───── GIVEN RECORDS ─────

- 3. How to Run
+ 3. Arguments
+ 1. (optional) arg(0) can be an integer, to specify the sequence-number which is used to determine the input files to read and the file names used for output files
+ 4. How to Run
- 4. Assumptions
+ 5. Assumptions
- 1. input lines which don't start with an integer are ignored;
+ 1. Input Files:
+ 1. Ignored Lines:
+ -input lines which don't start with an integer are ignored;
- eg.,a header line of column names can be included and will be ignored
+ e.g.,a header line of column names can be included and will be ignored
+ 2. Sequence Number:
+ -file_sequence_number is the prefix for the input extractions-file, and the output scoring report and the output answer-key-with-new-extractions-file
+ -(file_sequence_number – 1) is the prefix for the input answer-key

─────
───── GIVEN RECORDS ─────

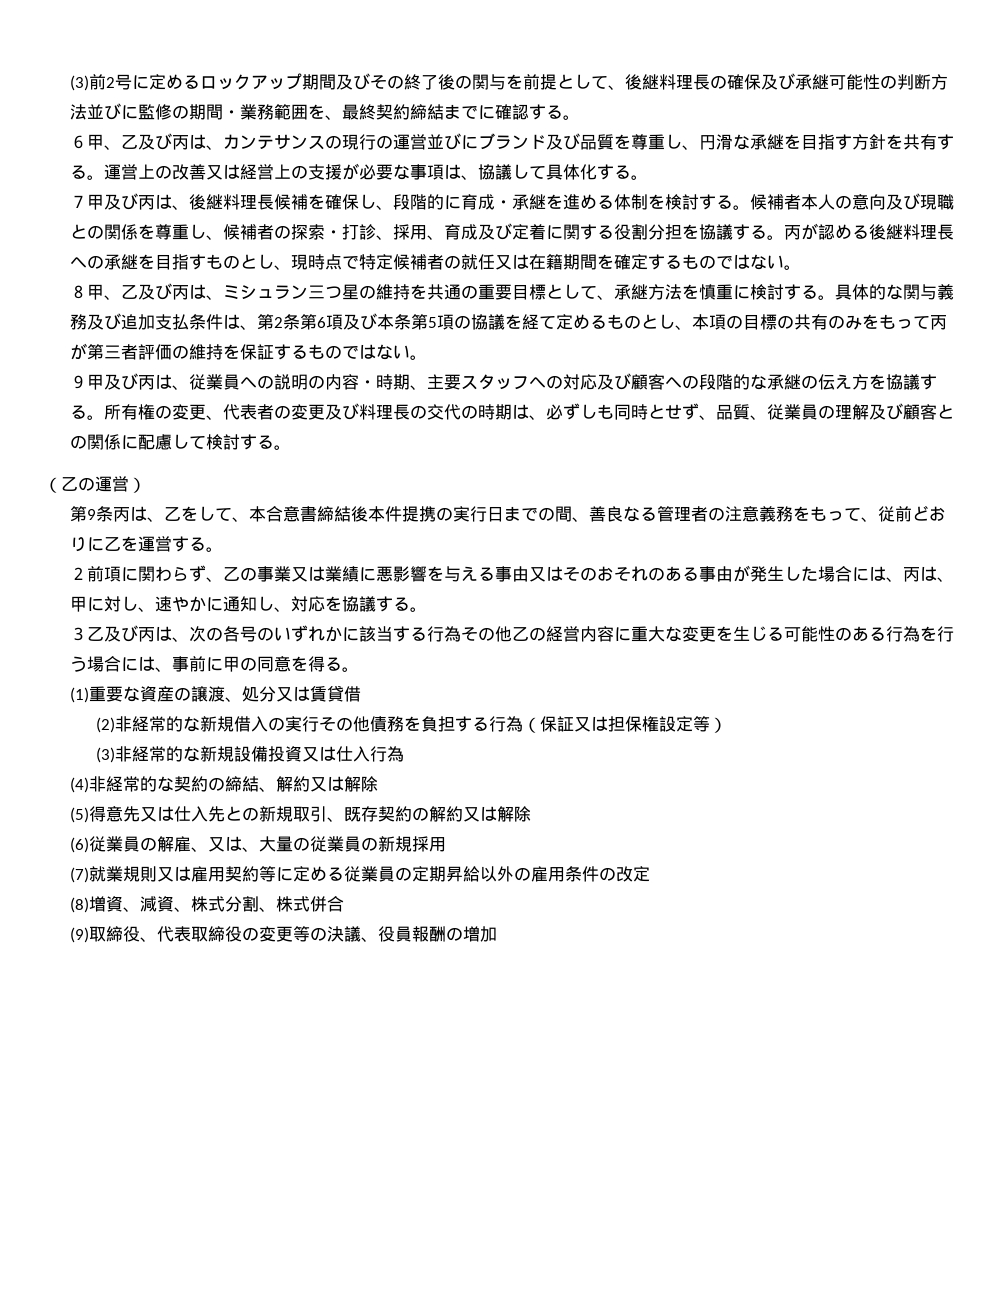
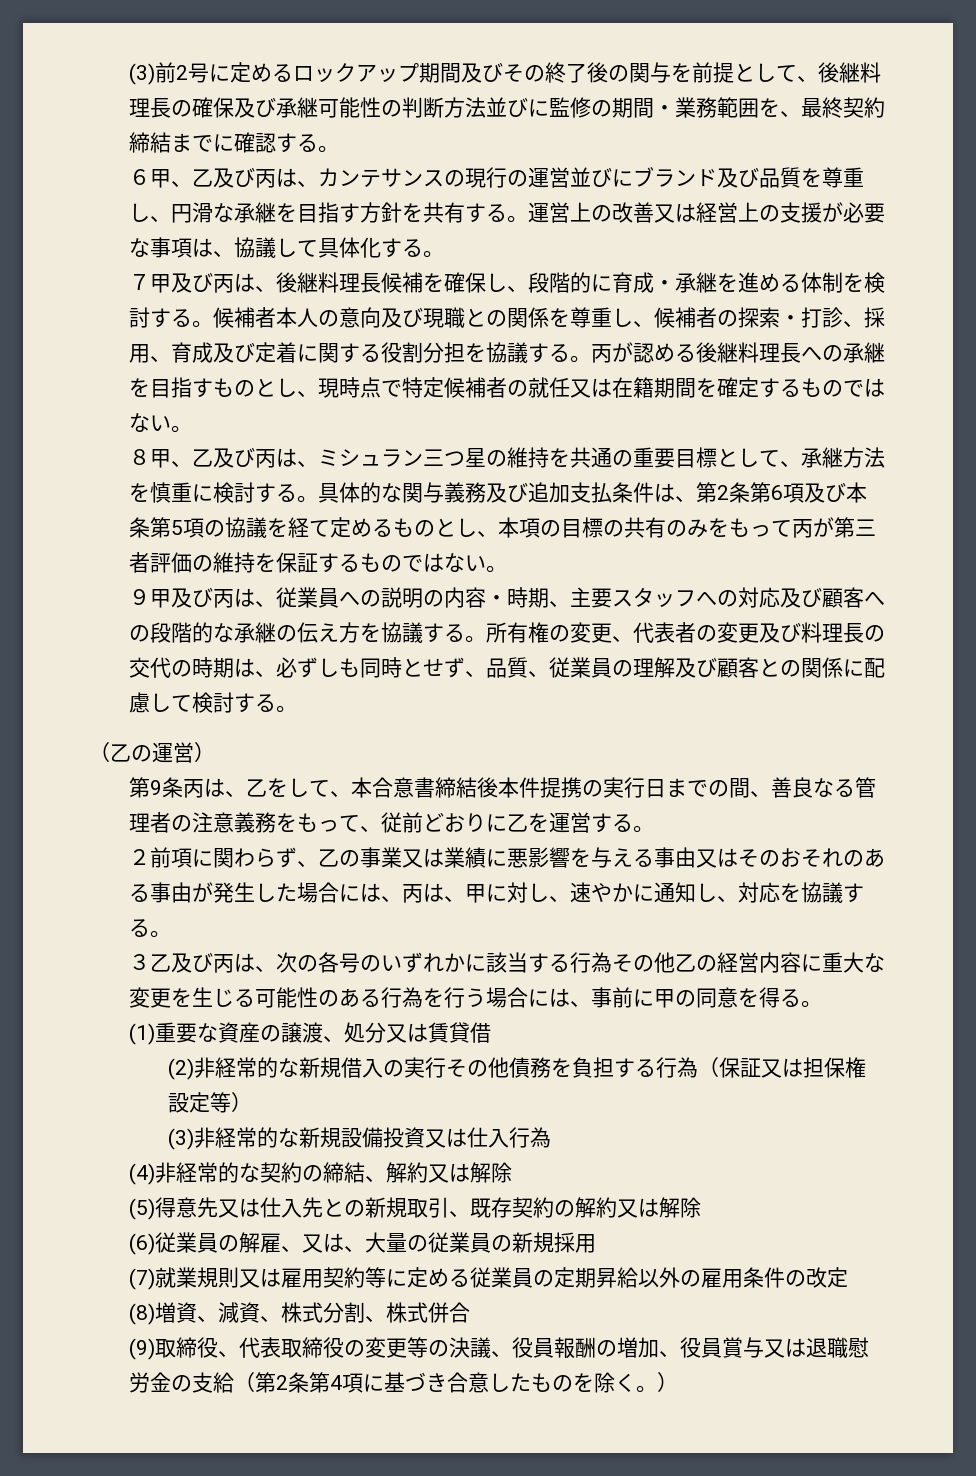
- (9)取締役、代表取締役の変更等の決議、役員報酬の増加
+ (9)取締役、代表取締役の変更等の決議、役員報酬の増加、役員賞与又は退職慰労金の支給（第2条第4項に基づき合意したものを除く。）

─────
───── GIVEN RECORDS ─────

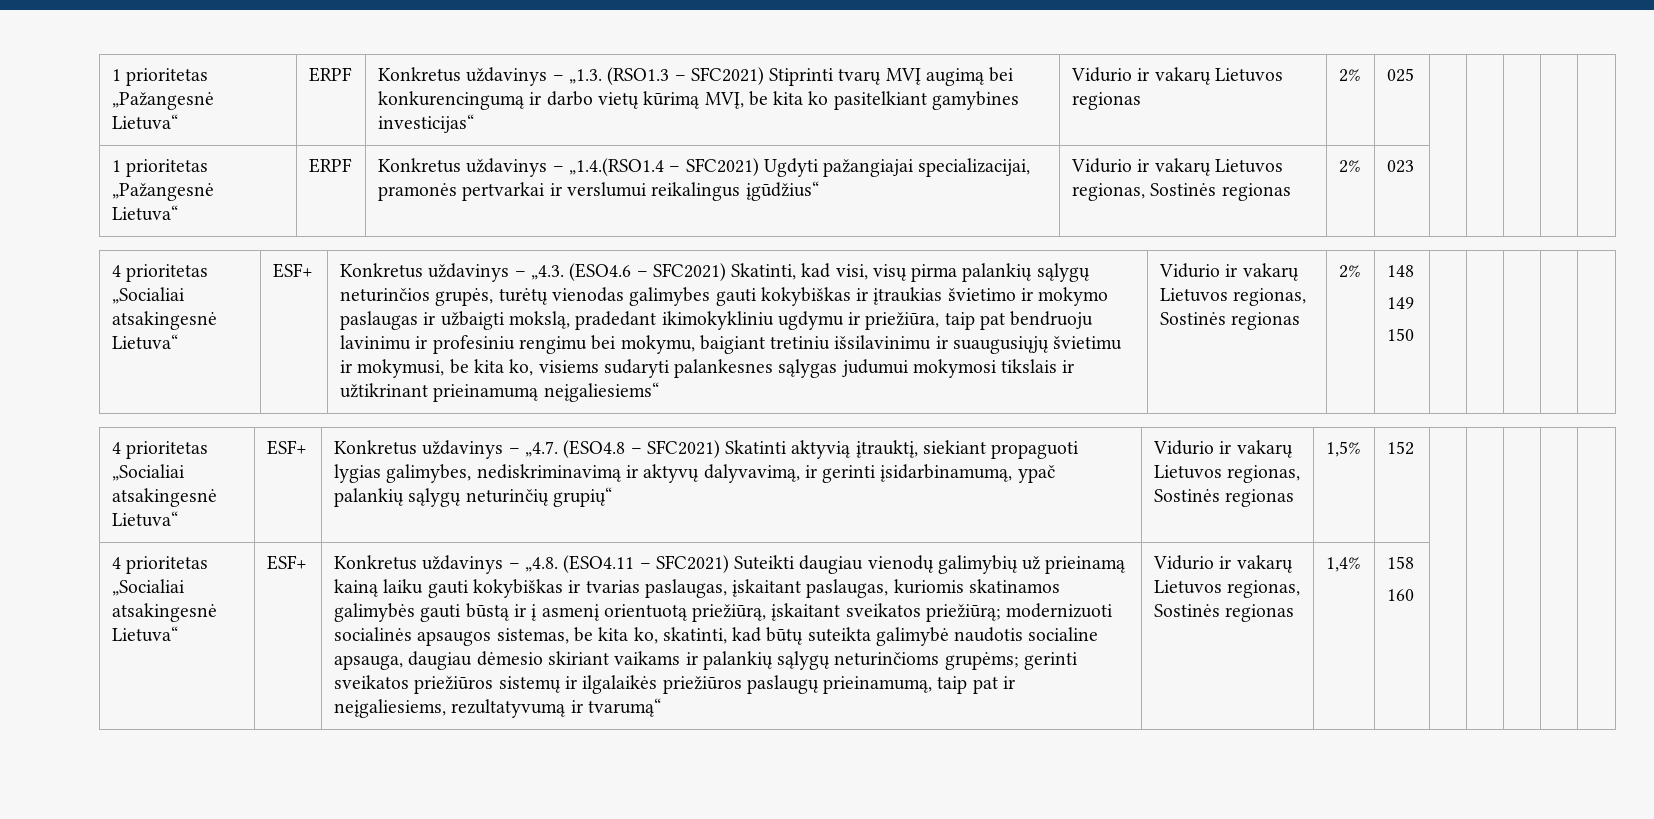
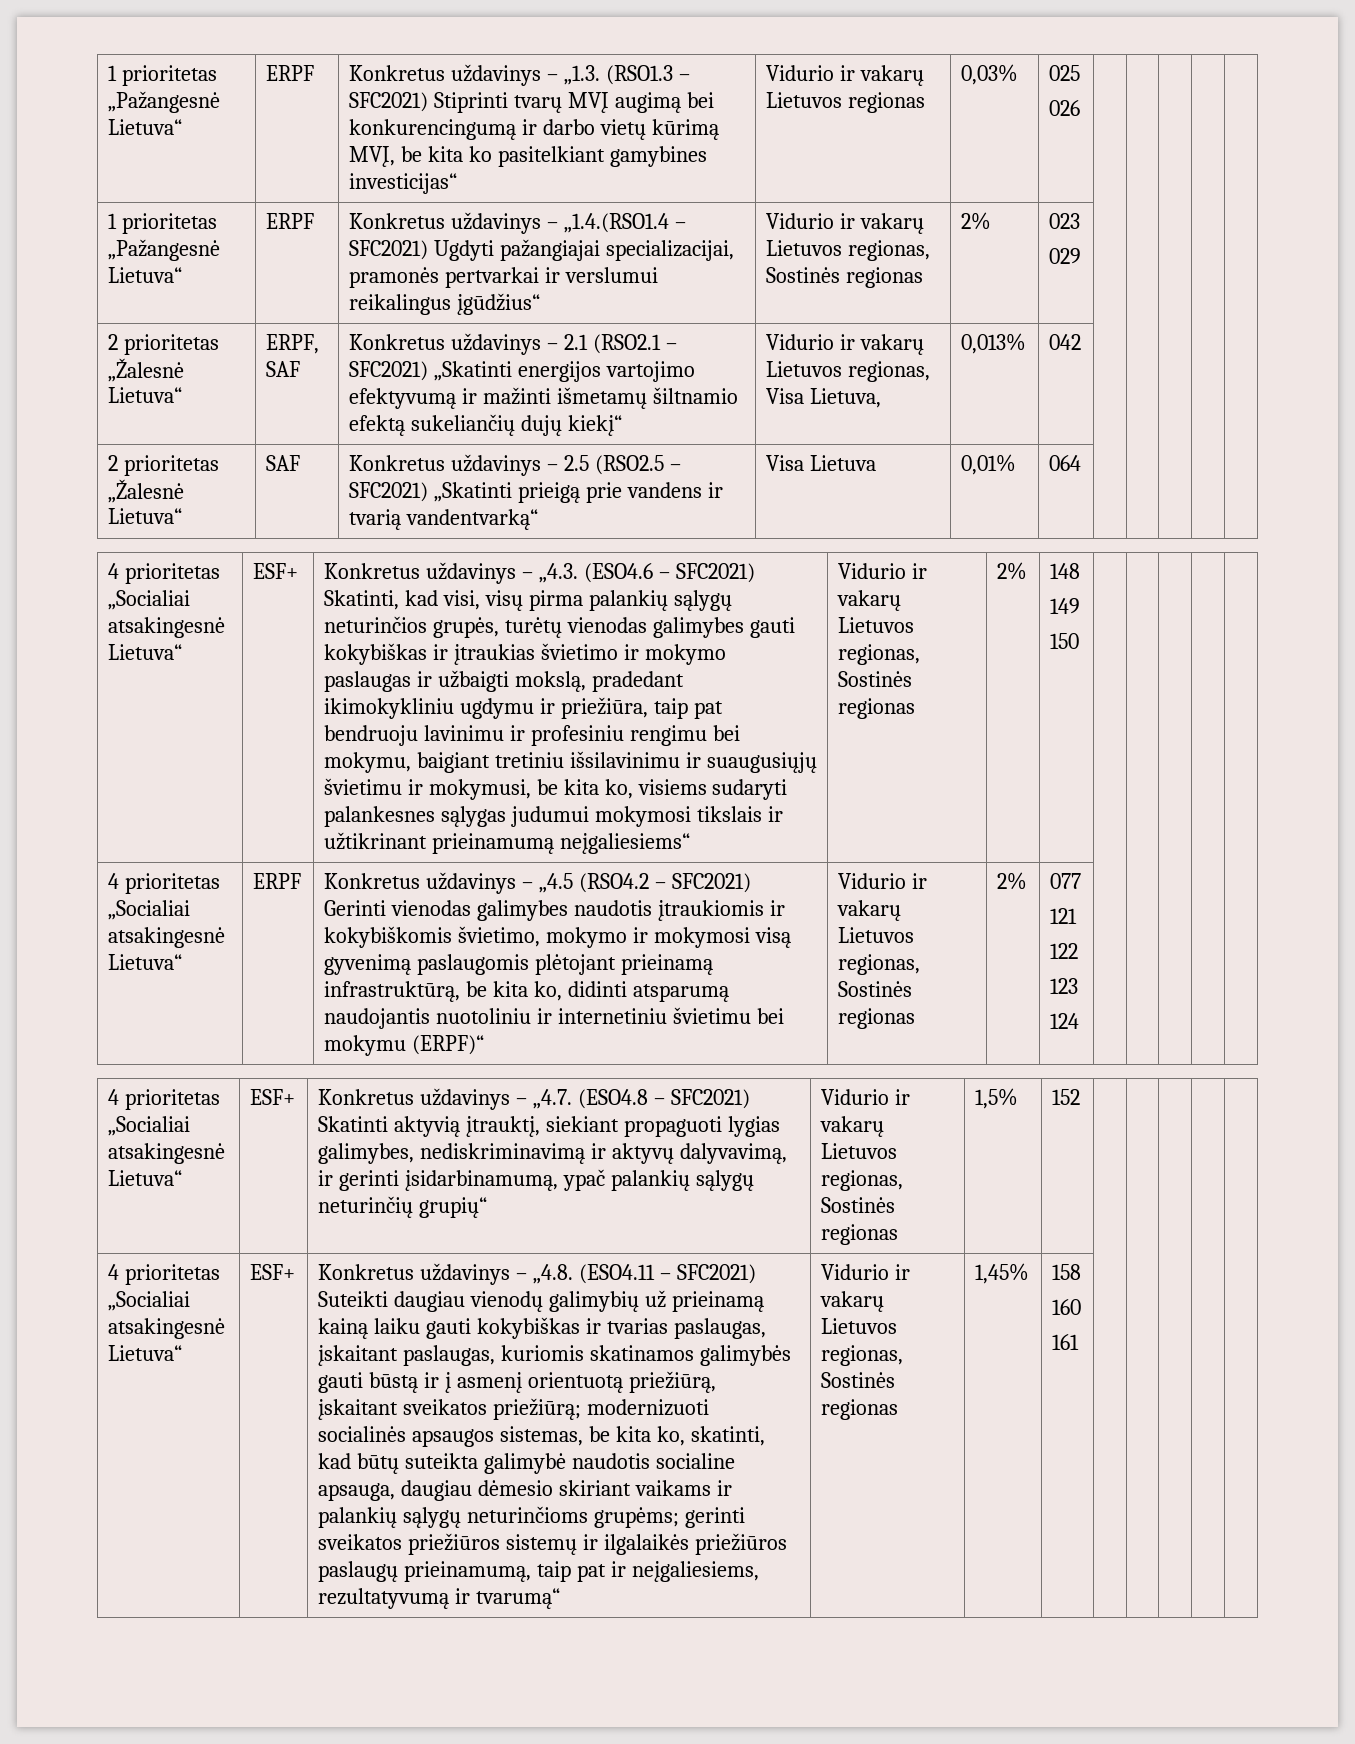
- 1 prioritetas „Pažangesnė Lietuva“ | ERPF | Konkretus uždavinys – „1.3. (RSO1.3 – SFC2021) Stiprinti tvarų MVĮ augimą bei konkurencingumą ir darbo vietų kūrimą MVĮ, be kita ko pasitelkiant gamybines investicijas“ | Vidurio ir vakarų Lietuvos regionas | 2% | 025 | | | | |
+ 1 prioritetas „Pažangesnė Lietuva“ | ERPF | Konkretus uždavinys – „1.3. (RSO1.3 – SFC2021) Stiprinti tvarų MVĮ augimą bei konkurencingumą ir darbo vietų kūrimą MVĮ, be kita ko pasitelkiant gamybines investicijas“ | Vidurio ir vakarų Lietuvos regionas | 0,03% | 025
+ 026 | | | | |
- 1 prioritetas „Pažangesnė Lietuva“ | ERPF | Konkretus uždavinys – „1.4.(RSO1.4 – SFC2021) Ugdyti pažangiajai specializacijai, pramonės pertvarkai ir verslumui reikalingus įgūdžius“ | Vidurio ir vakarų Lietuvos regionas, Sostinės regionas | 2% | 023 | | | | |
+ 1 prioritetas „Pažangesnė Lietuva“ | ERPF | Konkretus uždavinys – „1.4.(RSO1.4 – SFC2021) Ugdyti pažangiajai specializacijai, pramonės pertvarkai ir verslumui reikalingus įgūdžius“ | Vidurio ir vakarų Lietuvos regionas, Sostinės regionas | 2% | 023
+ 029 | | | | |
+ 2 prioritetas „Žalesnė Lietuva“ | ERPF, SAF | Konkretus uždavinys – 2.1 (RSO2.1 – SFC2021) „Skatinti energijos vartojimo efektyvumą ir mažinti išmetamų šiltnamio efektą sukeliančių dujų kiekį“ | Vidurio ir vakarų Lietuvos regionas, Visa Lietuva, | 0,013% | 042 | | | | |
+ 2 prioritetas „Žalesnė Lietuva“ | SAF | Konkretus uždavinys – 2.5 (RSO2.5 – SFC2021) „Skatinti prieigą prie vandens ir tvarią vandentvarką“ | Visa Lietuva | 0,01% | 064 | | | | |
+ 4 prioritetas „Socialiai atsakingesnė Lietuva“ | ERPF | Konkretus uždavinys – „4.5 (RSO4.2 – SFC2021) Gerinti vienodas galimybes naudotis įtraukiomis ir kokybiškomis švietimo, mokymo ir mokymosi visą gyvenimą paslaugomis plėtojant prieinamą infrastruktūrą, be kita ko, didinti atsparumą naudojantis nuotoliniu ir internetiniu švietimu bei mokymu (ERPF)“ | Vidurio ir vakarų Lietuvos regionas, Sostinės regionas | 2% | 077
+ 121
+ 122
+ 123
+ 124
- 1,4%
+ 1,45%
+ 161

─────

**EXERCISE DIRECTIONS**
Reply with every line of the listing that has the string "column".

**RESPONSE AREA**
- eg.,a header line of column names can be included and will be ignored
+ e.g.,a header line of column names can be included and will be ignored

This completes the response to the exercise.